▶ [WHAT IS REQUIRED]: Would you print the lines below exactly, beginning at the line that has "a Page Rule" and stopping after the line that has "text: Setting ->"? Only those lines, and no pictures.

▶ [RECORDS PROVIDED]:
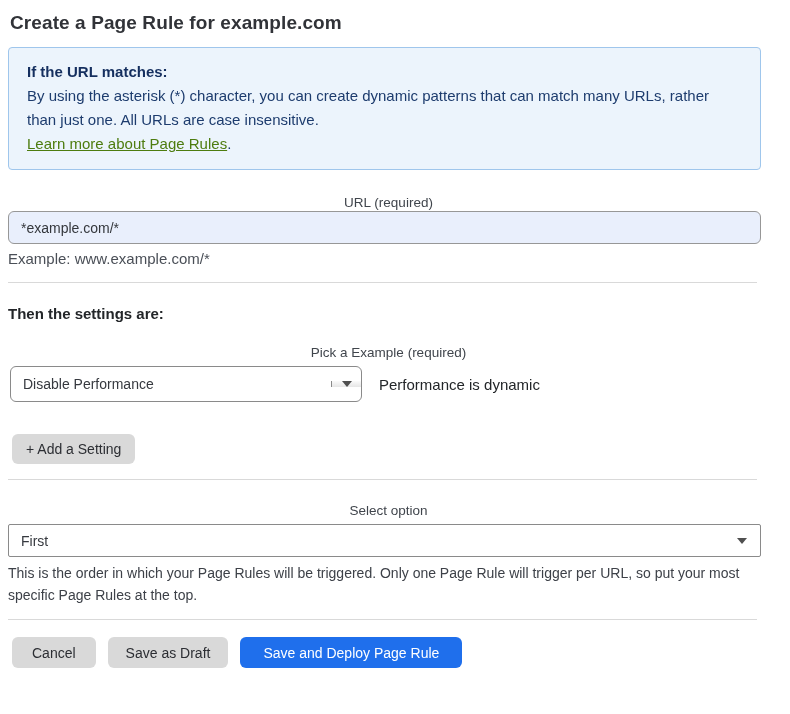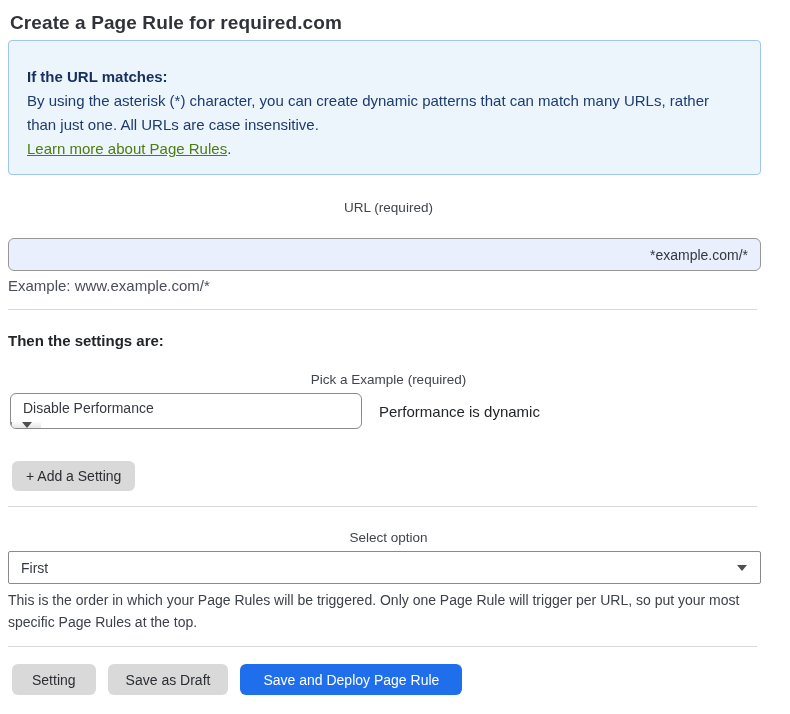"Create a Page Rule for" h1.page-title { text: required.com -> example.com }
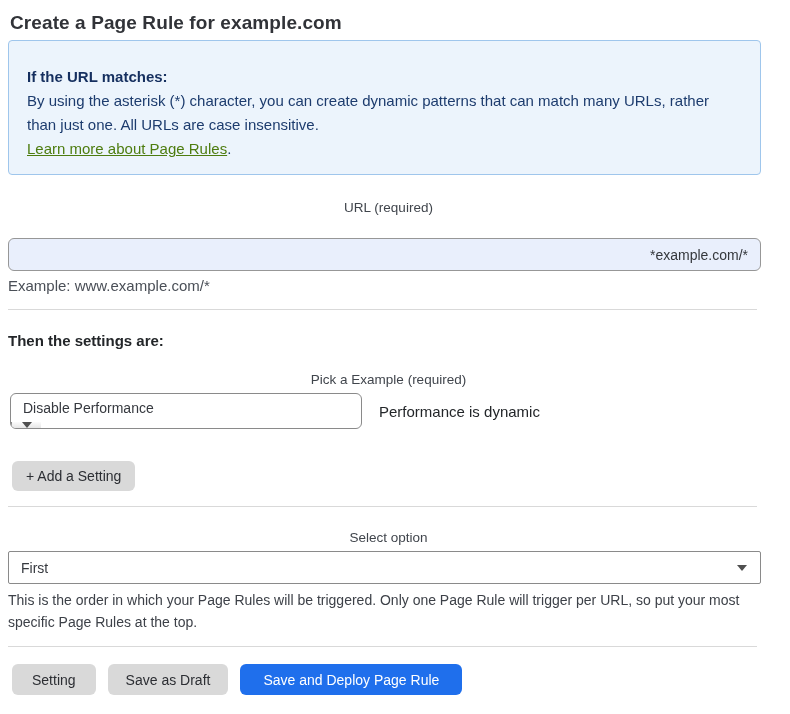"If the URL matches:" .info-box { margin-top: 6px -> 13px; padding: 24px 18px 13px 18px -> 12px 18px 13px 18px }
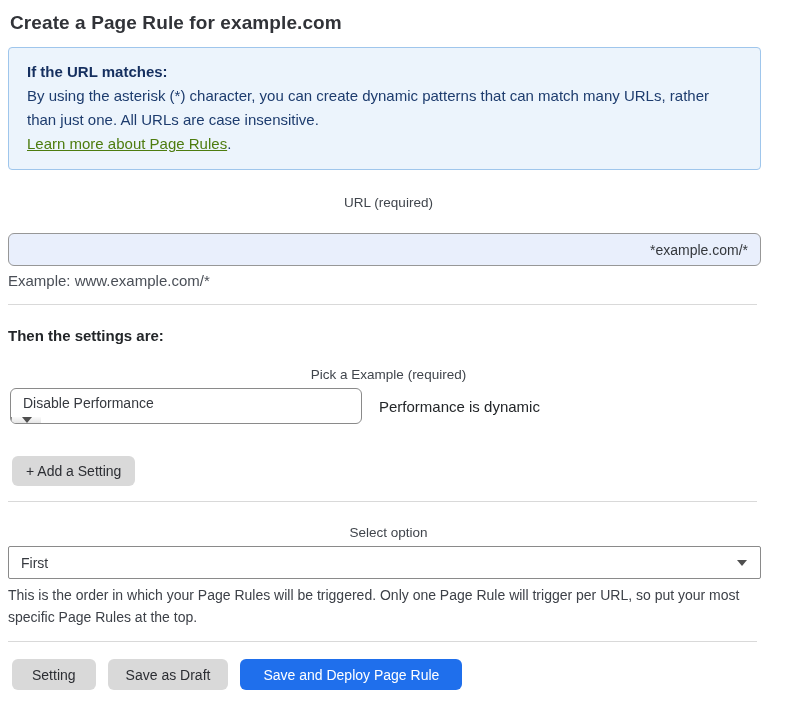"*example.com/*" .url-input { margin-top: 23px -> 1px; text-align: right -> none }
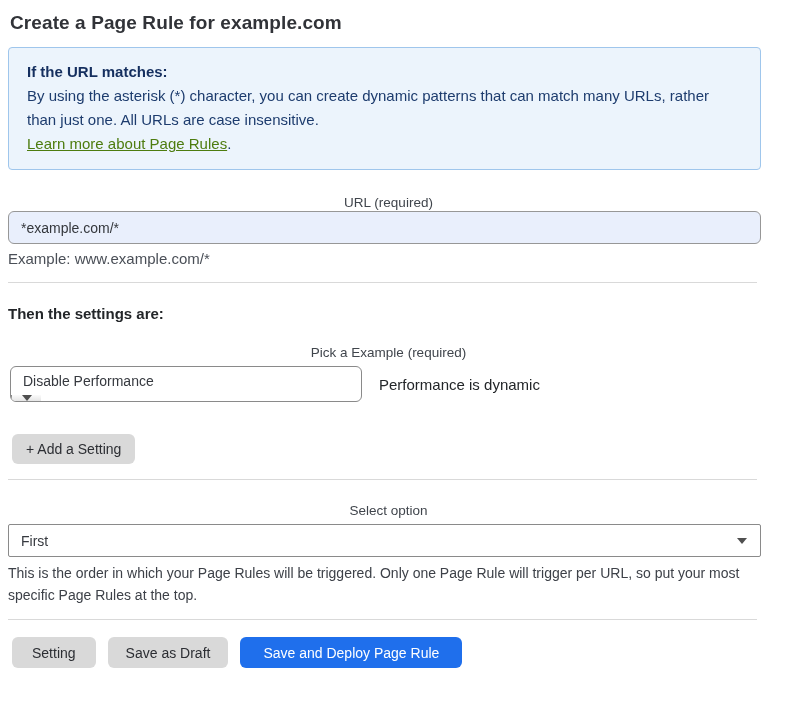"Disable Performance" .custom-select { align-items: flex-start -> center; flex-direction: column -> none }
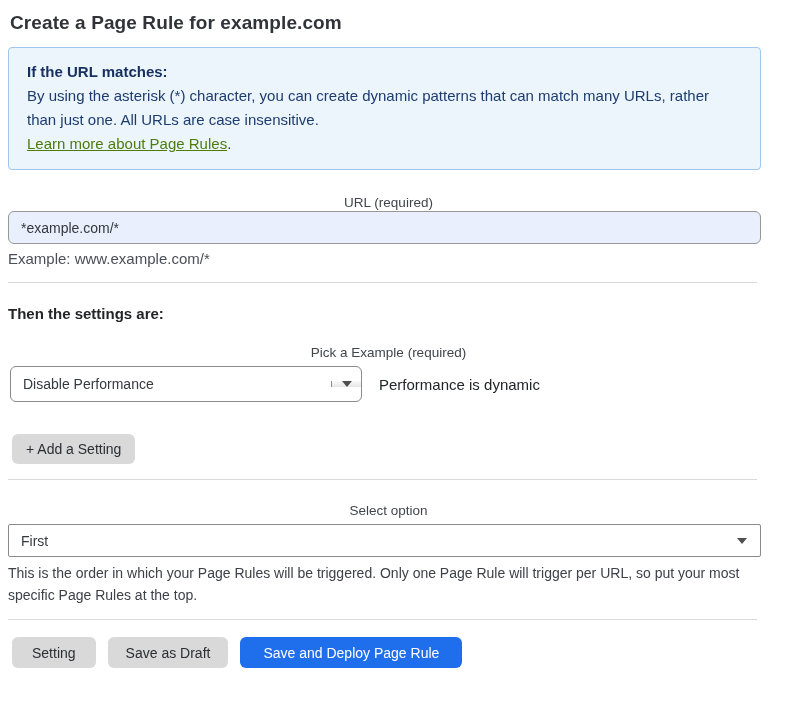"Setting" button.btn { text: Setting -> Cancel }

* * *

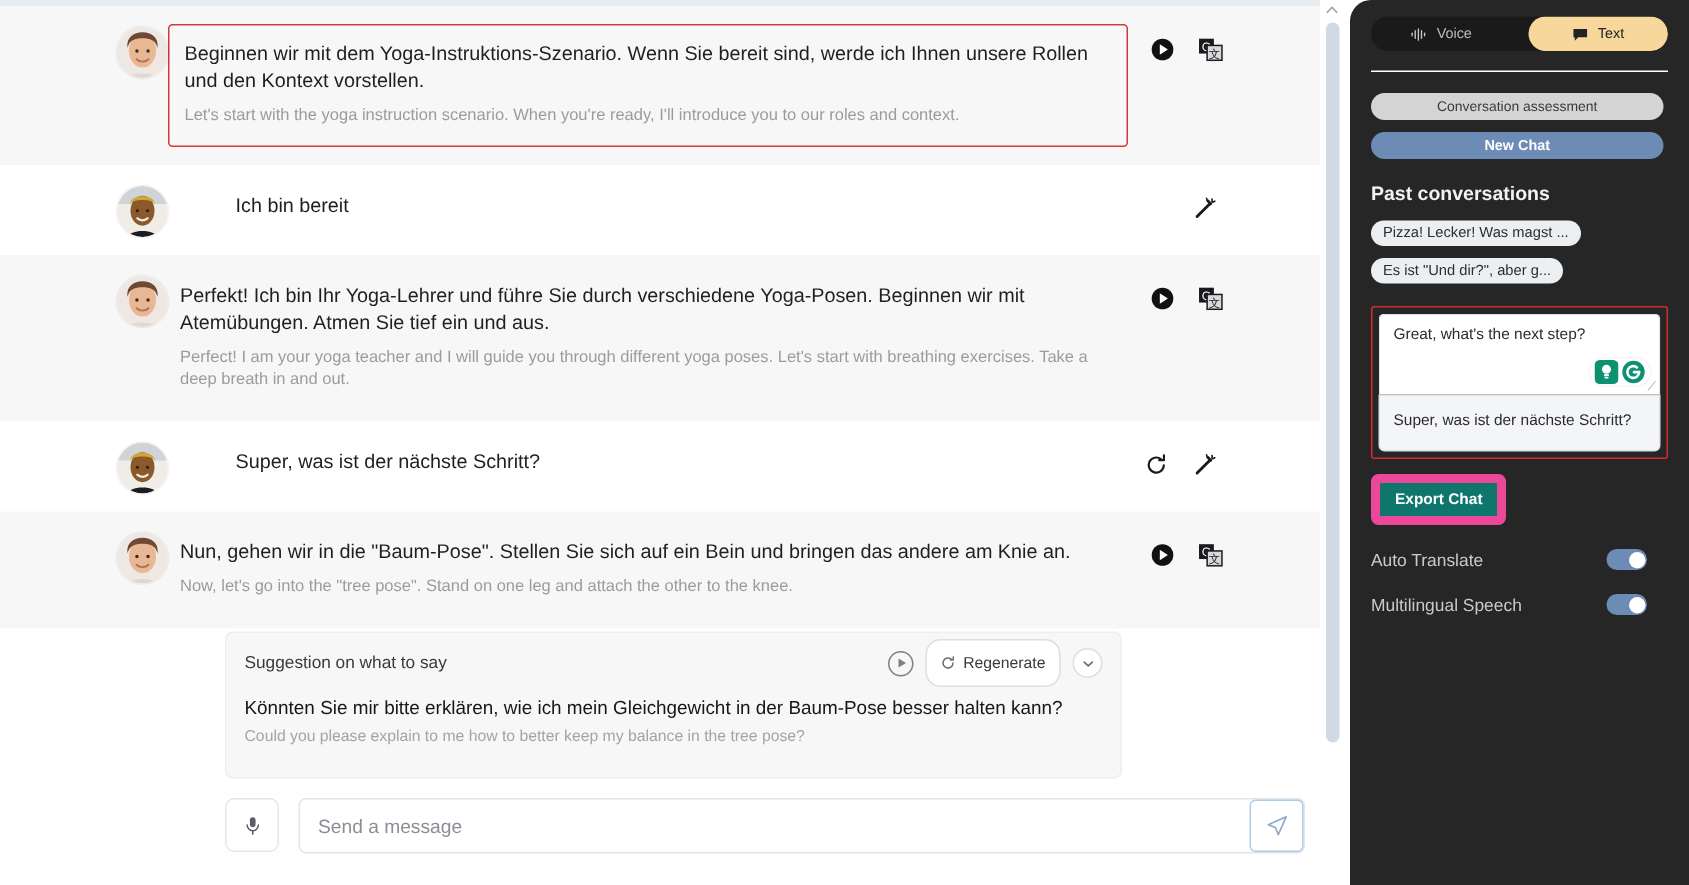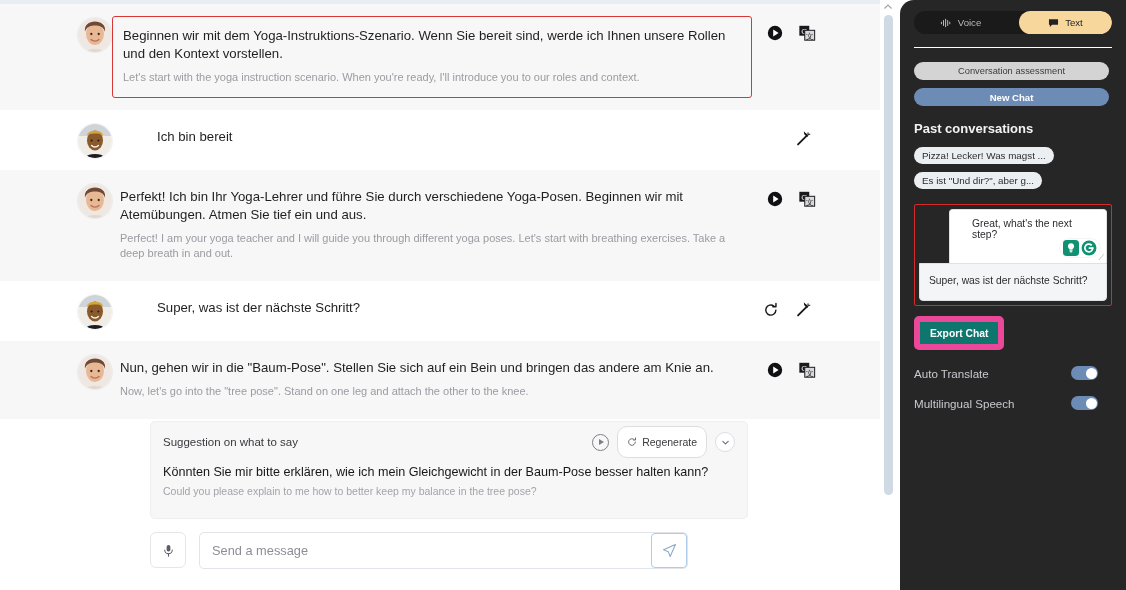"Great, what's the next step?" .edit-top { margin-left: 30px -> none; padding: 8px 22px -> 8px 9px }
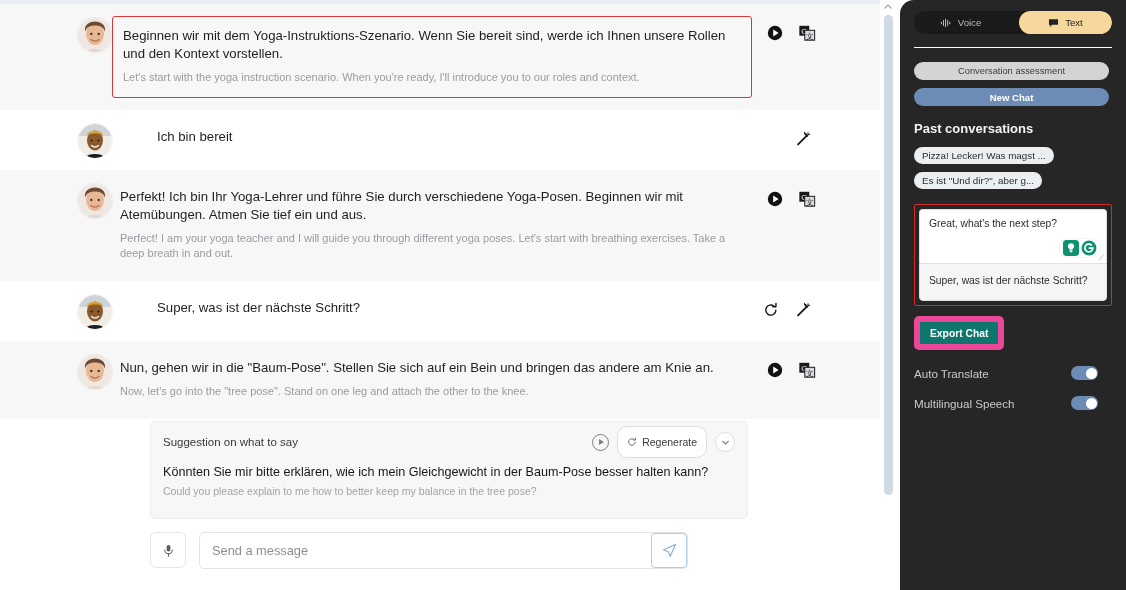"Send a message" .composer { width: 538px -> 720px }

▶ [FINAL ANSWER]:
"Create a Page Rule for" h1.page-title { text: required.com -> example.com }
"If the URL matches:" .info-box { margin-top: 6px -> 13px; padding: 24px 18px 13px 18px -> 12px 18px 13px 18px }
"*example.com/*" .url-input { margin-top: 23px -> 1px; text-align: right -> none }
"Disable Performance" .custom-select { align-items: flex-start -> center; flex-direction: column -> none }
"Setting" button.btn { text: Setting -> Cancel }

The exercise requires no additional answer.